The parking lot was mostly empty due to the lateness of the hour and the fact that everyone who worked the day shift was long gone.  I parked right next to the boss’s reserved space and sat in the car for a while just listening to the radio and thinking of the five hours that lay ahead.

I had been listening to the station while I drove in trying to get a fix on what I would do.  Somehow the darkness seemed to help.  It allowed me to get a different perspective on what was coming through the speaker and helped me to imagine other people listening to the radio, what they were doing and how they would react to what they heard.  The voice on the radio was an example of professionalism and assurance — two things I felt I was sorely lacking at the moment.  When I felt I just couldn’t put it off any longer, I got out of the car, grabbed up my briefcase and went into the station.

A radio station at night is a different world.  The skeleton crew that inhabits the halls and studios have a lot of responsibility.  And, the nighttime audience is a demanding one.  It’s as if you’re talking to them on a much more personal, one-to-one, level than the rest of the day requires.

I was feeling the weight of that responsibility and those demands as I went over the news stories that night.  Coupled with a sense of excitement, I had a real case of nerves.  Oh sure, I had been in front of a microphone many times before.  I’d done it for years.  But, this was different.  This was like the first time.  There was no crutch this time.  No guitar.  No songs.  This time I wasn’t singing.  This time I was just talking into a microphone as I started a new career — in radio.

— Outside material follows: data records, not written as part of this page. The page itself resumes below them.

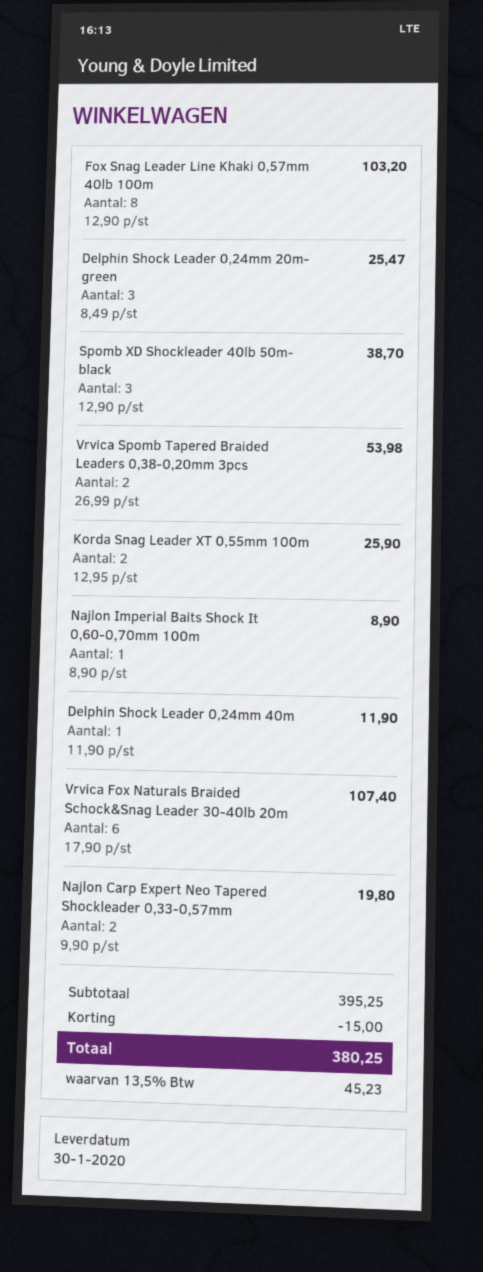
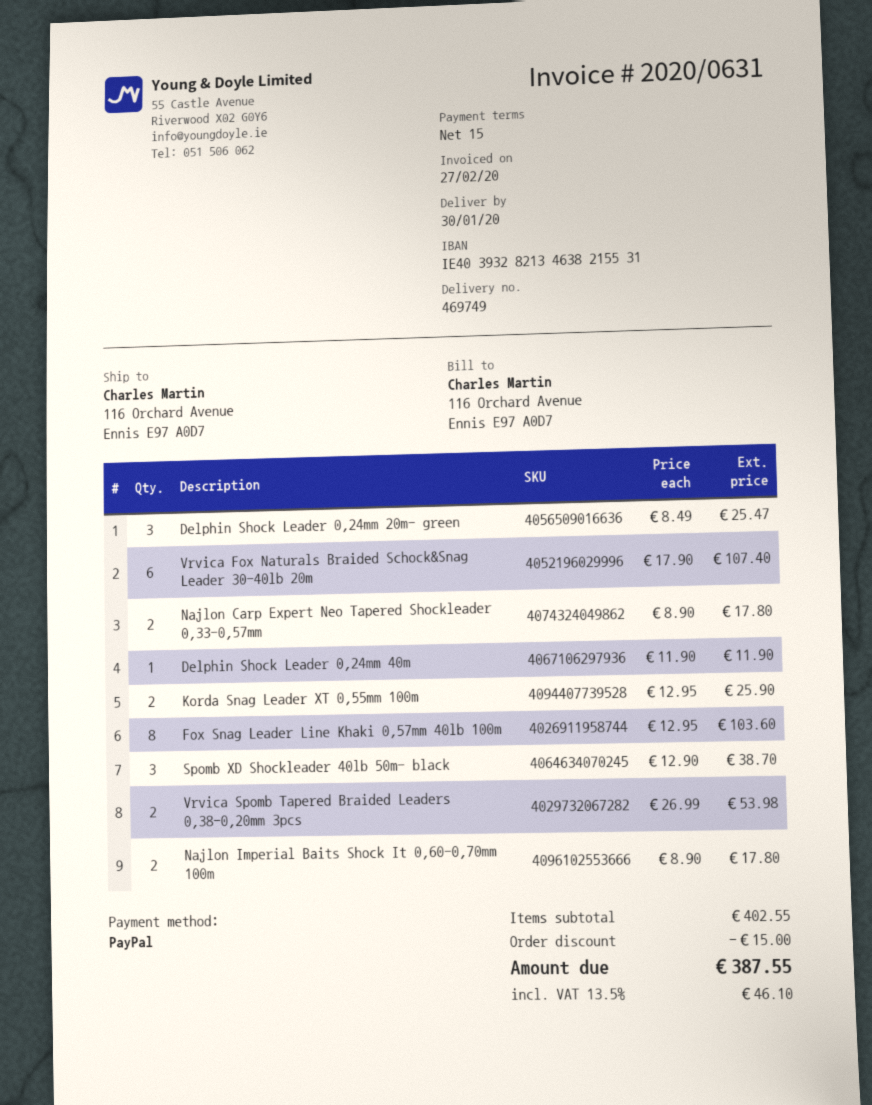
Fox Snag Leader Line Khaki 0,57mm 40lb 100m: 8 x 12.90 = 103.20 -> 8 x 12.95 = 103.60
Najlon Imperial Baits Shock It 0,60-0,70mm 100m: 1 x 8.90 = 8.90 -> 2 x 8.90 = 17.80
Najlon Carp Expert Neo Tapered Shockleader 0,33-0,57mm: 2 x 9.90 = 19.80 -> 2 x 8.90 = 17.80
subtotal: 395.25 -> 402.55
tax: 13.5% = 45.23 -> 13.5% = 46.10
total: 380.25 -> 387.55

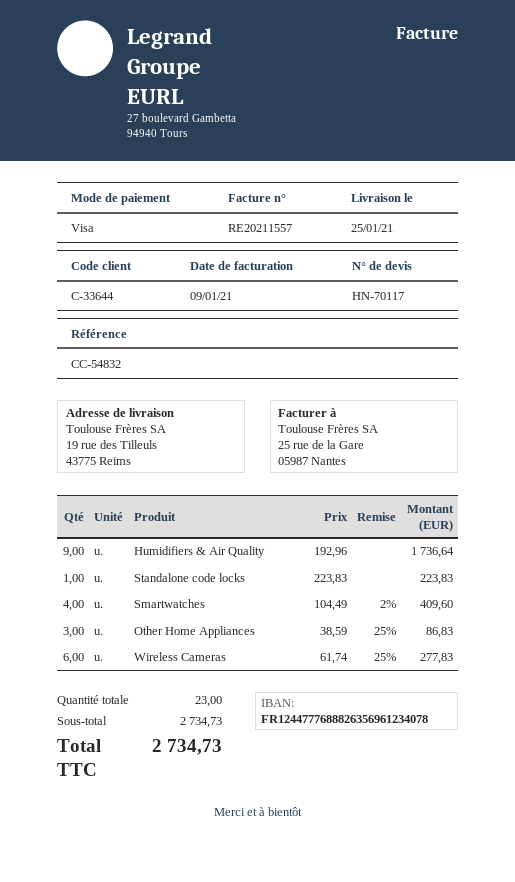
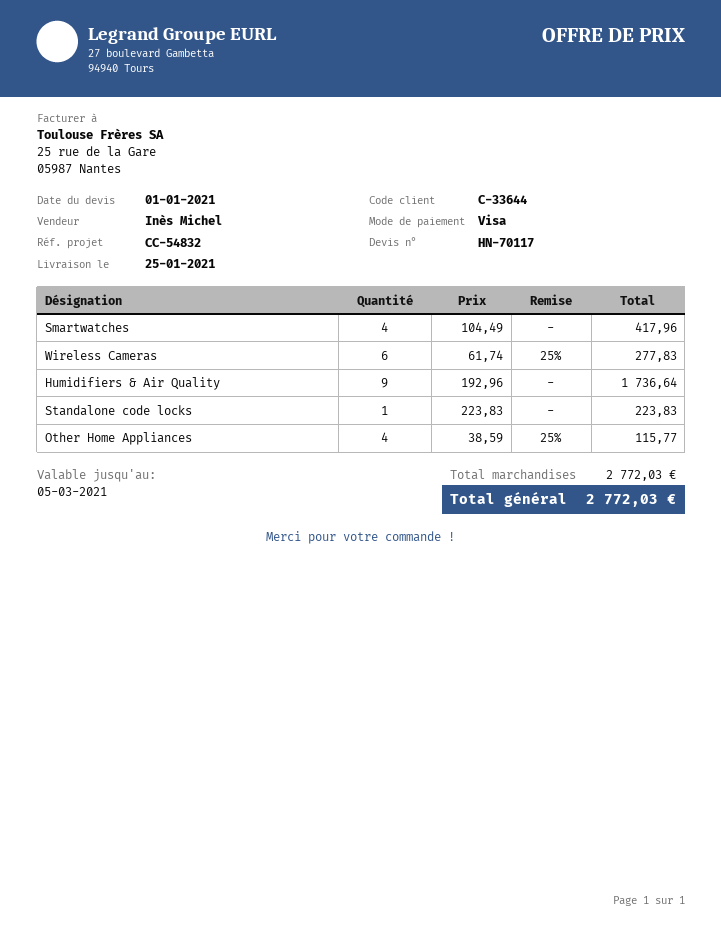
Smartwatches: 4 x 104.49 - 2% = 409.60 -> 4 x 104.49 = 417.96
Other Home Appliances: 3 x 38.59 - 25% = 86.83 -> 4 x 38.59 - 25% = 115.77
subtotal: 2734.73 -> 2772.03
total: 2734.73 -> 2772.03

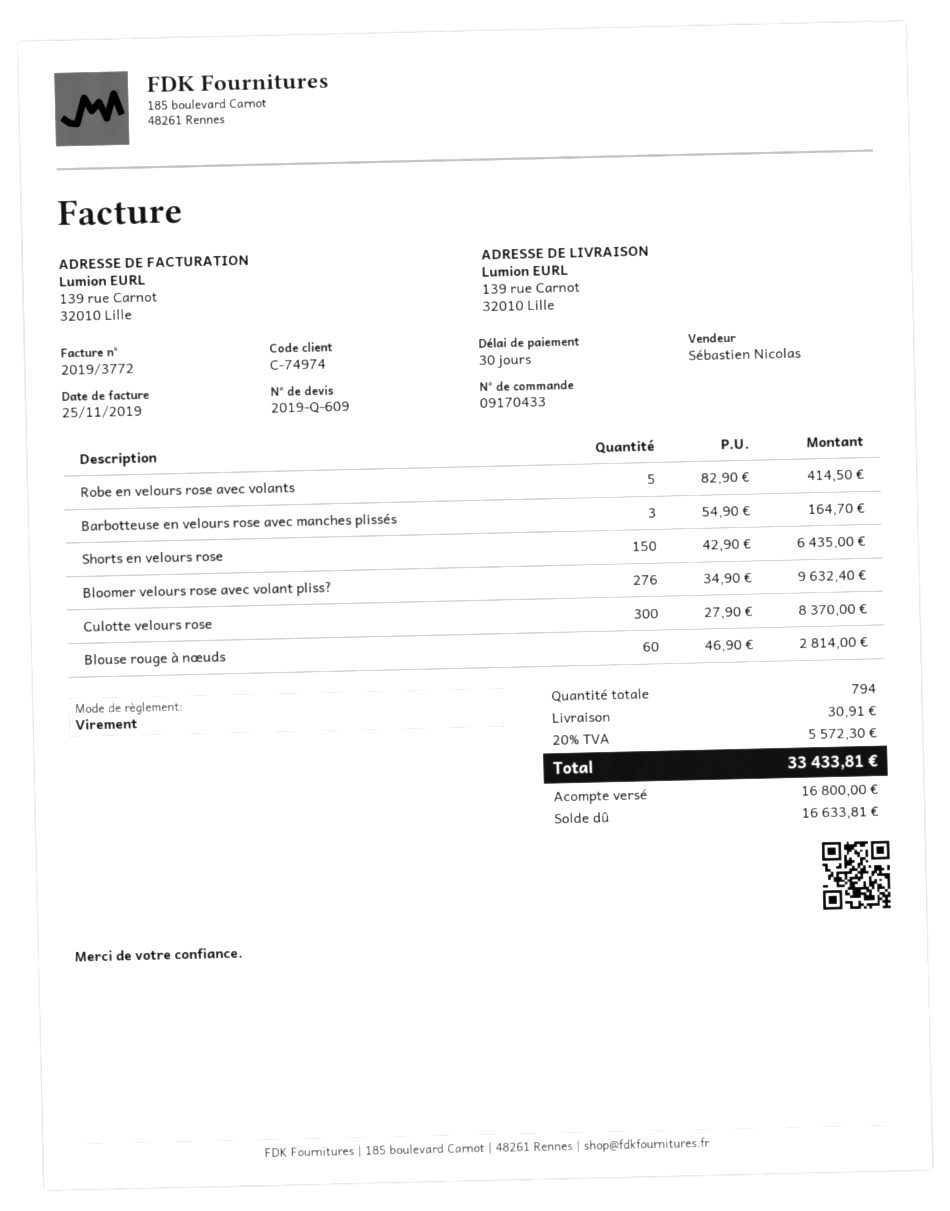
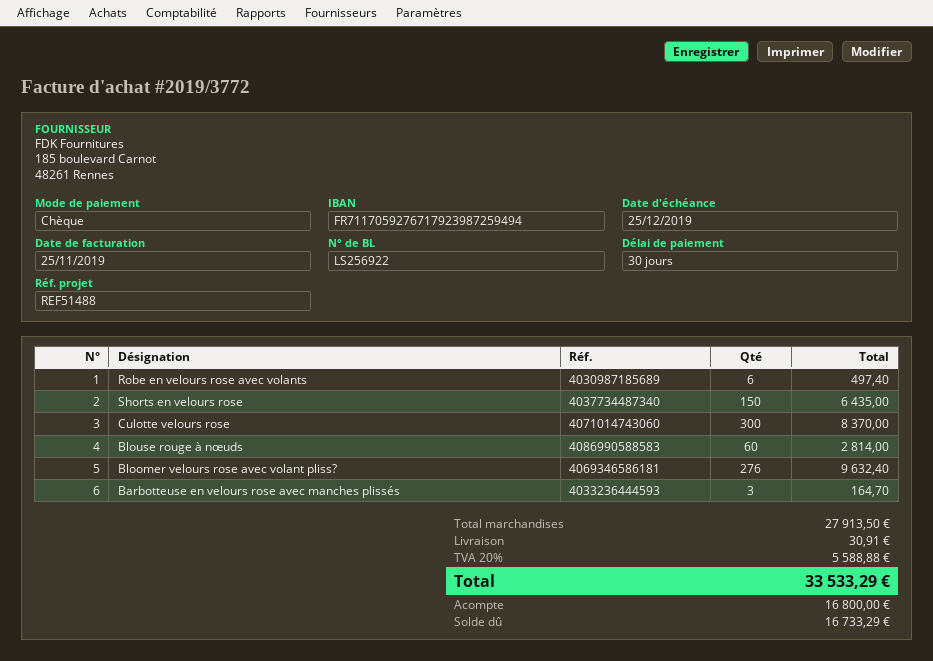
payment method: bank transfer -> cheque
Robe en velours rose avec volants: 5 for 414.50 -> 6 for 497.40
tax: 20% = 5572.30 -> 20% = 5588.88
total: 33433.81 -> 33533.29
balance: 16633.81 -> 16733.29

That night in May of 1966 when I made my broadcasting debut on WJOB-AM, in Hammond, Indiana is one I won’t forget.

Who knew 50 years would go by so fast and include time spent with individuals from all walks of life, some whose names are well known all over the world, many of whom have become close friends?

Most importantly, who knew that my transition from full-time singer/musician to broadcaster would provide me the introduction to the love of my life?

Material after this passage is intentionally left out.